Scores and Fitnesses

Evaluating individuals means assigning a fitness value to an individual. When examining the interface for an individual in Evolvica one thing catches the eye: there are two interfaces called IScore and IFitness. What's the difference between them?
A score a another term for the target objective value of an evaluation function. The evaluation function may return a value of different types, i.e. integer, float or something else. In multi-objective problems the score of an individual is composed out of several values, one for each criterion. In contrast the fitness value in Evolvica is defined as a positive float value mapping the scores to a non-negative range of values. The mapping of scores to fitness values is also refered to as fitness scaling. Although most algorithms do not use fitness scaling this scheme has been included in Evolvica. For most cases using only the scores will do.
Scores and fitness values are defined by the the interface org.evolvica.core.IScore and org.evolvica.core.IFitness. These interfaces only specify a method for accessing the actual value. Implementations can found in the package org.evolvica.core.eval. There are scores of type integer, float, long and double, which should be sufficient for most application cases. The default implementation for a fitness value can also be found in this package.

Evaluators

Evaluators are operators which assign a score and/or a fitness value to an individual. The evaluation always needs to be implemented by the user. All he has to do is to derive a class from the base class org.evolvica.core.eval.AbstractEvaluator. This base class specifies one single method which must be implemented by the user: evaluate( IIndividual i ). In this method a user the genotype of the individual is read, a score value is calculated and a new score object is attached to the individual.

Comparing Individuals

Another important issue related to scores and fitness values is the comparison of individuals. In Evolvica individuals are compared be individual comparators (org.evolvica.core.IIndividualComparator). The comparator looks on the score or on the fitness of individuals and compares them. Now there's a problem: How to know which score is a better one? Imagine two individuals I0 and I1. I0 has a score of value 10 and I1 a score of value 20. In a problem where the score should be maximized I1 is the better one while in a problem where the score should be minimized I0 is the better one. For this reason there are predefined comparators: Default, Reverse and Convergent. In the first example a default comparator will do because default comparators assume that a higher score is a better one.

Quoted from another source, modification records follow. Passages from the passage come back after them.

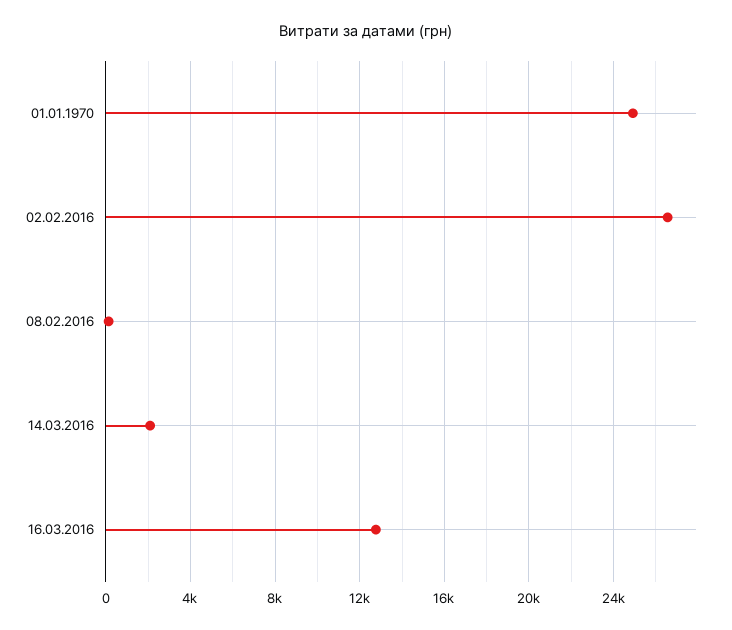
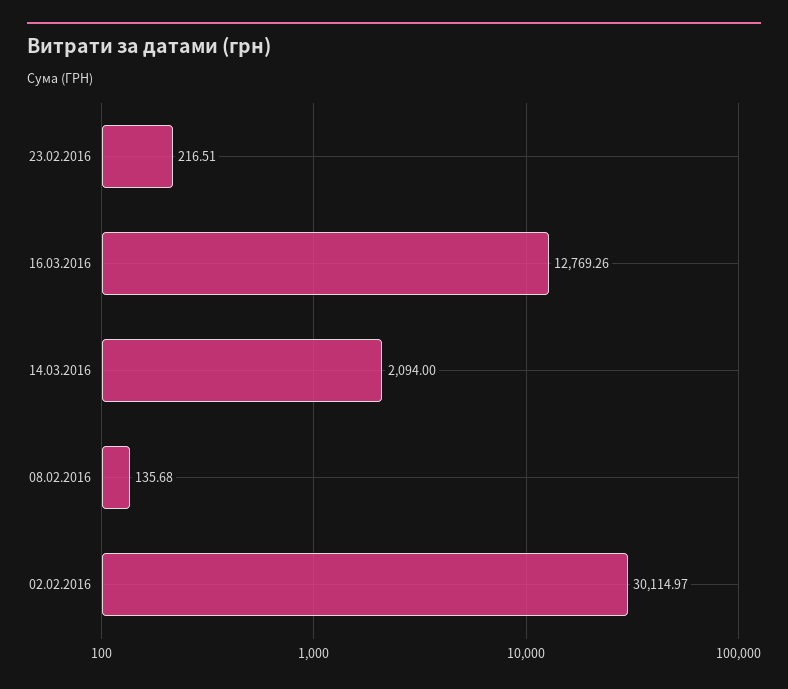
01.01.1970: 25000 -> none
02.02.2016: 26500 -> 30114.97
23.02.2016: none -> 216.51

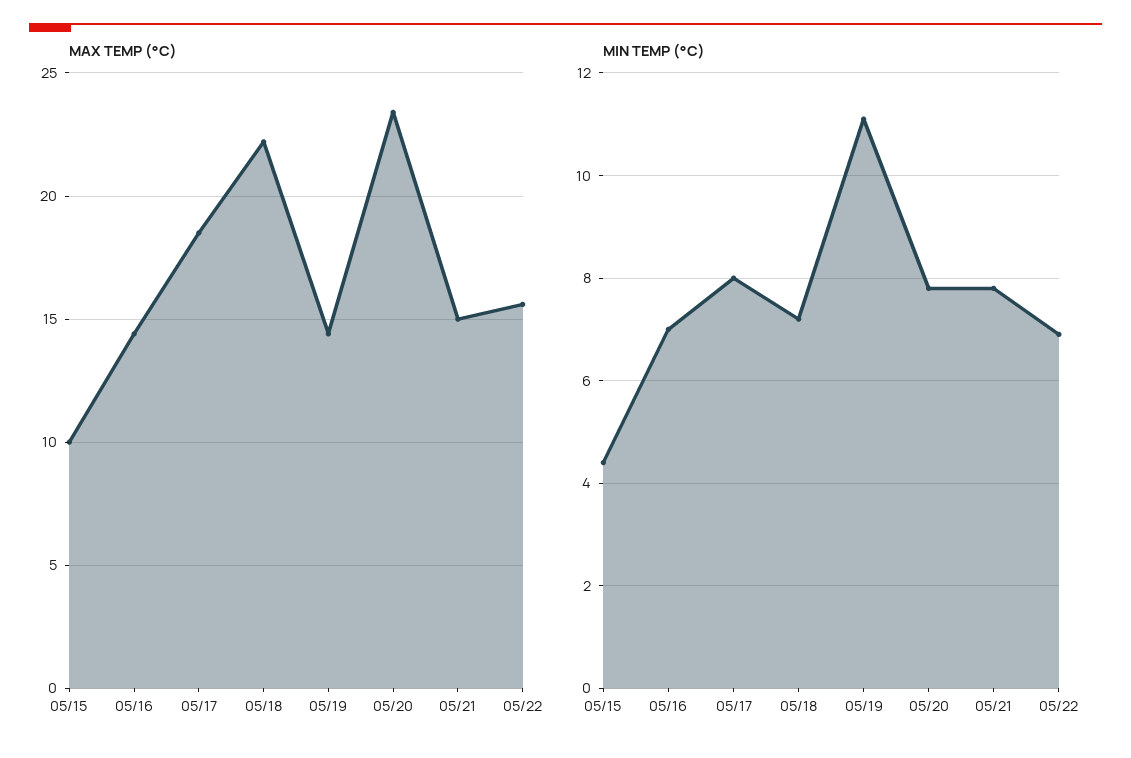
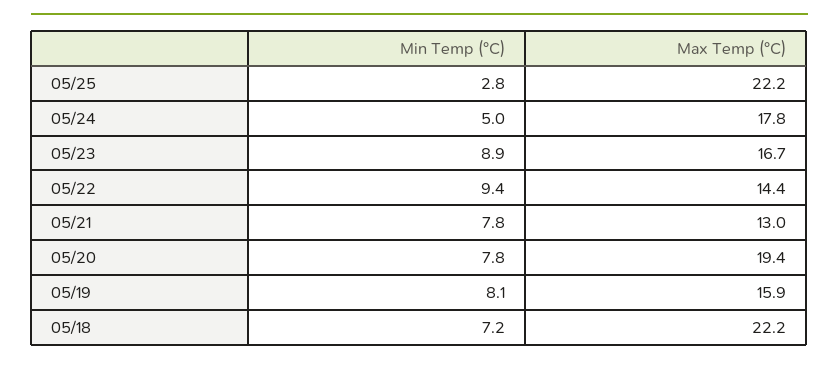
MAX TEMP (°C), 05/15: 10 -> none
MAX TEMP (°C), 05/16: 14.5 -> none
MAX TEMP (°C), 05/17: 18.5 -> none
MAX TEMP (°C), 05/19: 14.5 -> 15.9
MAX TEMP (°C), 05/20: 23.5 -> 19.4
MAX TEMP (°C), 05/21: 15 -> 13
MAX TEMP (°C), 05/22: 15.5 -> 14.4
MIN TEMP (°C), 05/15: 4.5 -> none
MIN TEMP (°C), 05/16: 7 -> none
MIN TEMP (°C), 05/17: 8 -> none
MIN TEMP (°C), 05/19: 11 -> 8.1
MIN TEMP (°C), 05/22: 7 -> 9.4
MIN TEMP (°C), 05/25: none -> 2.8
MAX TEMP (°C), 05/25: none -> 22.2
MIN TEMP (°C), 05/24: none -> 5
MAX TEMP (°C), 05/24: none -> 17.8
MIN TEMP (°C), 05/23: none -> 8.9
MAX TEMP (°C), 05/23: none -> 16.7

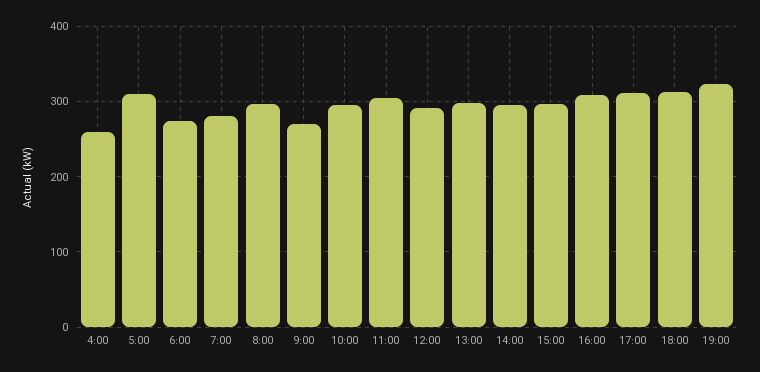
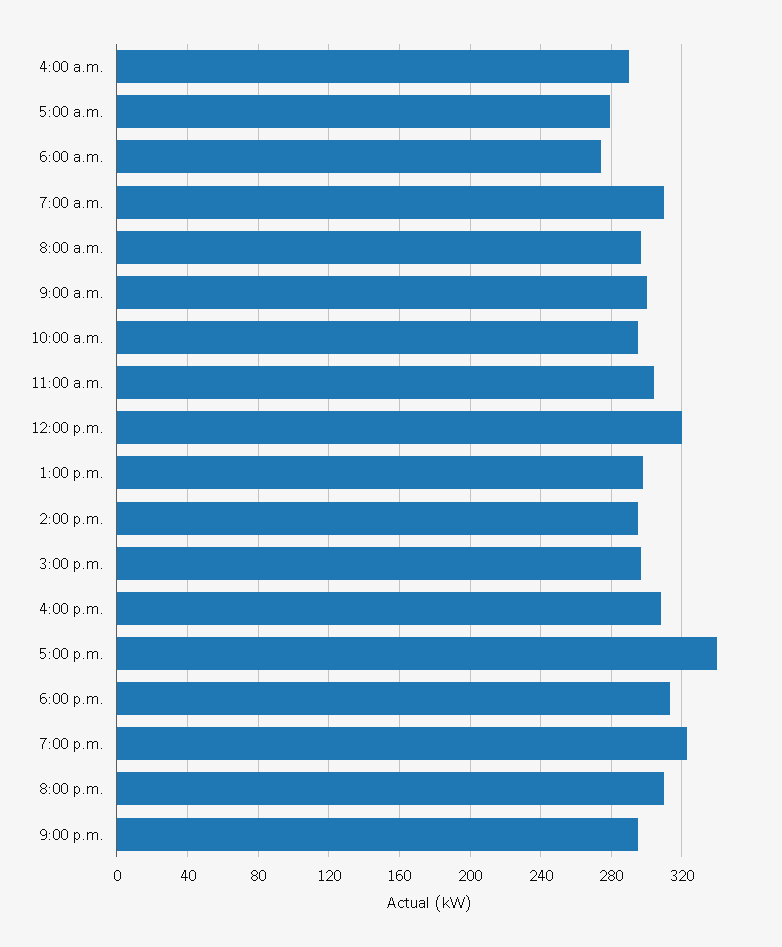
4:00: 260 -> 290
5:00: 310 -> 280
7:00: 280 -> 310
9:00: 270 -> 300
12:00: 290 -> 320
17:00: 310 -> 340
8:00 p.m.: none -> 310
9:00 p.m.: none -> 295

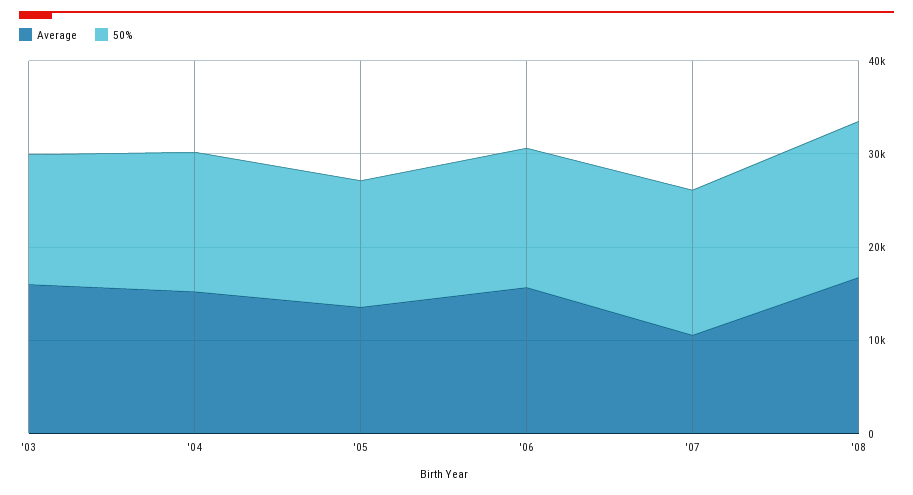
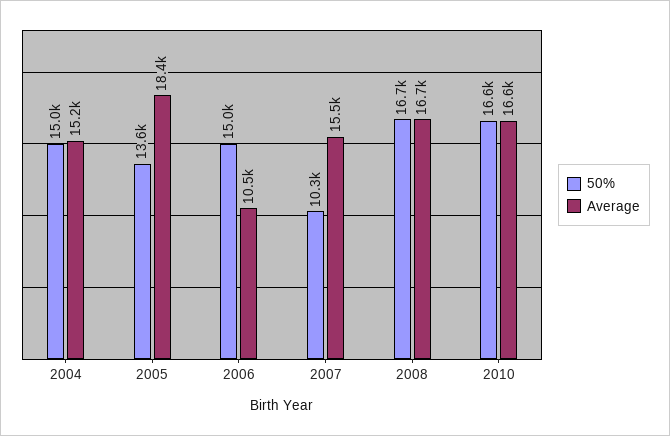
Average, '03: 16000 -> none
50%, '03: 14000 -> none
Average, '05: 14000 -> 18400
Average, '06: 16000 -> 10500
Average, '07: 10000 -> 15500
50%, '07: 16000 -> 10300
50%, 2010: none -> 16600
Average, 2010: none -> 16600

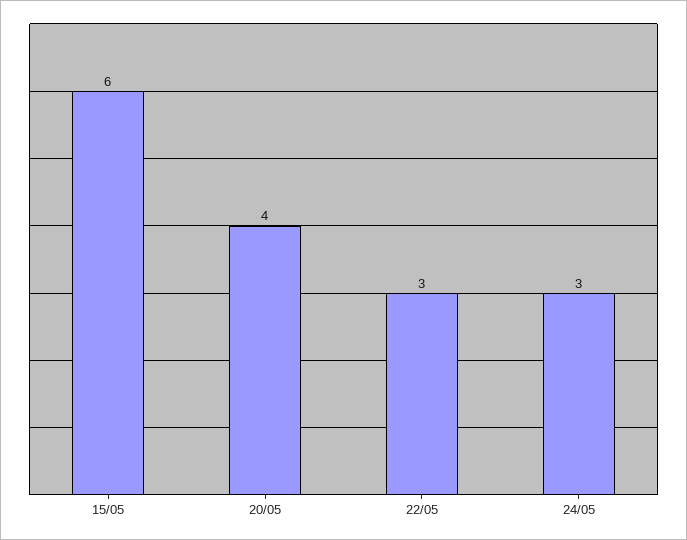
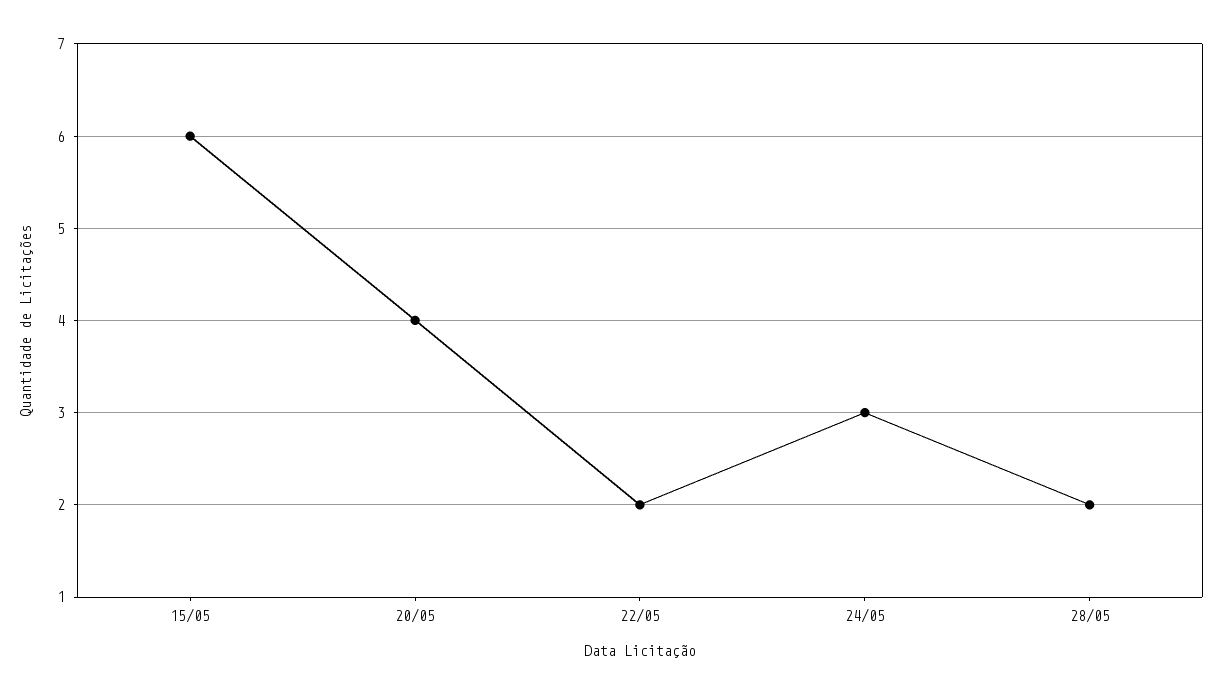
22/05: 3 -> 2
28/05: none -> 2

Because the score is of type integer org.evolvica.core.eval.DefaultIntegerScoreComparator will do the job here. In the second case an instance of class org.evolvica.core.eval.ReverseIntegerScoreComparator is appropriate. There's a third case: there may be problems where the score should be next to some particular value, i.e. 12. For that case we would use org.evolvica.core.eval.ConvergentIntegerScoreComparator with the best value set to 12. This comparator would return I0 as the better individual.